The report, by New York-based Human Rights Watch, said Chinese authorities threw lives into disarray by denying rights to forcibly relocated ethnic Tibetans with insufficient compensation, sub-par housing and lack of help in finding jobs.

Sophie Richardson, Human Rights Watch China Director said "The scale and speed at which the Tibetan rural population is being remodeled by mass rehousing and relocation policies are unprecedented in the post-Mao era".

"Tibetans have no say in the design of policies that are radically altering their way of life, and - in an already highly repressive context - no ways to challenge them."

More than two million Tibetans have been relocated in Tibet since 2006, as have hundreds of thousands of nomadic herders in the eastern part of the Tibetan plateau such as in Qinghai province, the report said.

The program's aim, it added, was to help economically, but also to combat separatist sentiment "and is designed to strengthen political control over the Tibetan rural population".

However, China defends their actions in what they call is a 'developmental policy'. Foreign ministry spokeswoman Hua Chunying said she hoped those issuing the report could "remove their colored glasses" in terms of China's achievements in development policy.

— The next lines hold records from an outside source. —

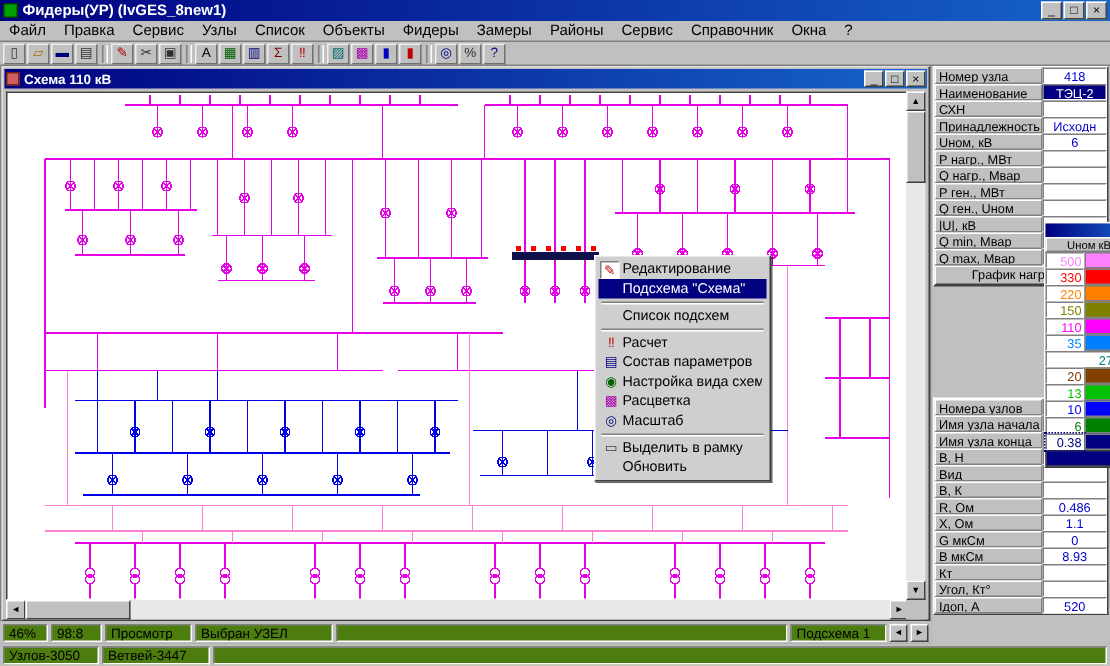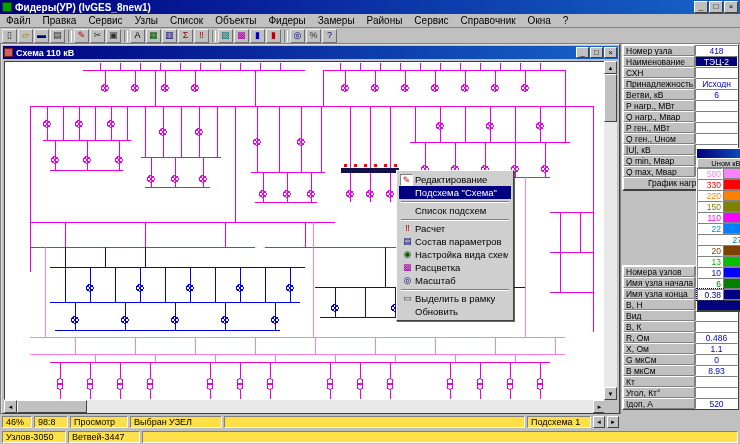--- a/index.html
+++ b/index.html
@@ -39,21 +39,21 @@
   .hscroll{position:absolute;left:2px;top:355px;width:602px;height:13px;background:#e8e8e8;display:flex;}
   .sbtn{width:13px;height:13px;background:#c0c0c0;border:1px solid;border-color:#fff #404040 #404040 #fff;
         font-size:6px;line-height:6px;color:#000;display:flex;align-items:center;justify-content:center;padding:0;flex:none;}
   .vthumb{width:13px;height:48px;background:#c0c0c0;border:1px solid;border-color:#fff #404040 #404040 #fff;}
   .hthumb{width:70px;height:13px;background:#c0c0c0;border:1px solid;border-color:#fff #404040 #404040 #fff;}
   .sfill{flex:1;}
   .corner{position:absolute;right:2px;top:355px;width:13px;height:13px;background:#c0c0c0;}
   
   .statusbar{position:absolute;left:0;top:370px;width:621px;height:15px;background:#c0c0c0;display:flex;gap:2px;padding:1px 2px;align-items:center;}
   .scell{height:12px;border:1px solid;border-color:#808080 #fff #fff #808080;padding:4px 3px;font-size:9px;
-         display:flex;align-items:center;white-space:nowrap;overflow:hidden;background:#fde047;}
+         display:flex;align-items:center;white-space:nowrap;overflow:hidden;background:#4d7c0f;}
   .w1{width:30px;} .w2{width:34px;} .w3{width:58px;} .w4{width:92px;} .w5{width:64px;}
   .flex{flex:1;}
   .statusbar .sbtn{width:12px;height:12px;}
   .bottom{height:15px;background:#c0c0c0;display:flex;gap:2px;padding:1px 2px;align-items:center;}
   .wb1{width:64px;} .wb2{width:72px;}
   
   .panel{position:absolute;left:1px;width:117px;background:#c0c0c0;border:1px solid;border-color:#fff #404040 #404040 #fff;}
   .panel.nodes{top:0;}
   .panel.branches{top:221px;}
   .ptitle{height:13px;background:linear-gradient(90deg,#000080,#1664c8);color:#fff;font-size:8.5px;font-weight:bold;
@@ -505,21 +505,21 @@
               <span class="plabel">СХН</span>
               <span class="pvalue"></span>
             </div>
 
             <div class="prow">
               <span class="plabel">Принадлежность</span>
               <span class="pvalue">Исходн</span>
             </div>
 
             <div class="prow">
-              <span class="plabel">Ветви, кВ</span>
+              <span class="plabel">Uном, кВ</span>
               <span class="pvalue">6</span>
             </div>
 
             <div class="prow">
               <span class="plabel">Р нагр., МВт</span>
               <span class="pvalue"></span>
             </div>
 
             <div class="prow">
               <span class="plabel">Q нагр., Мвар</span>
@@ -650,21 +650,21 @@
               <span class="lval" style="color: rgb(128, 128, 0);">150</span>
               <span class="lsw" style="background: rgb(128, 128, 0);"></span>
             </div>
 
             <div class="lrow">
               <span class="lval" style="color: rgb(255, 0, 255);">110</span>
               <span class="lsw" style="background: rgb(255, 0, 255);"></span>
             </div>
 
             <div class="lrow">
-              <span class="lval" style="color: rgb(0, 128, 255);">22</span>
+              <span class="lval" style="color: rgb(0, 128, 255);">35</span>
               <span class="lsw" style="background: rgb(0, 128, 255);"></span>
             </div>
 
             <div class="lrow">
               <span class="lval" style="color: rgb(0, 128, 128); padding-left: 44px;">27</span>
               <span class="lsw" style="background: rgb(0, 128, 128);"></span>
             </div>
 
             <div class="lrow">
               <span class="lval" style="color: rgb(128, 64, 0);">20</span>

She said that the people who are addressing the Chinese foreign policy "should have a correct understanding of China's ethnic and religious policies and respect for the Chinese people's chosen path of development".

Tibet has barely seen any peace since 1950 when Bejing "peacefully liberated" the region. Since the Dalai Lama fled into exile, Tibetans have constantly stood in unison against the atrocities committed against their community, culture and religious values.

The Chinese government however denies stifling Tibetan rights and instead claims to have brought prosperity to the region and ended serfdom.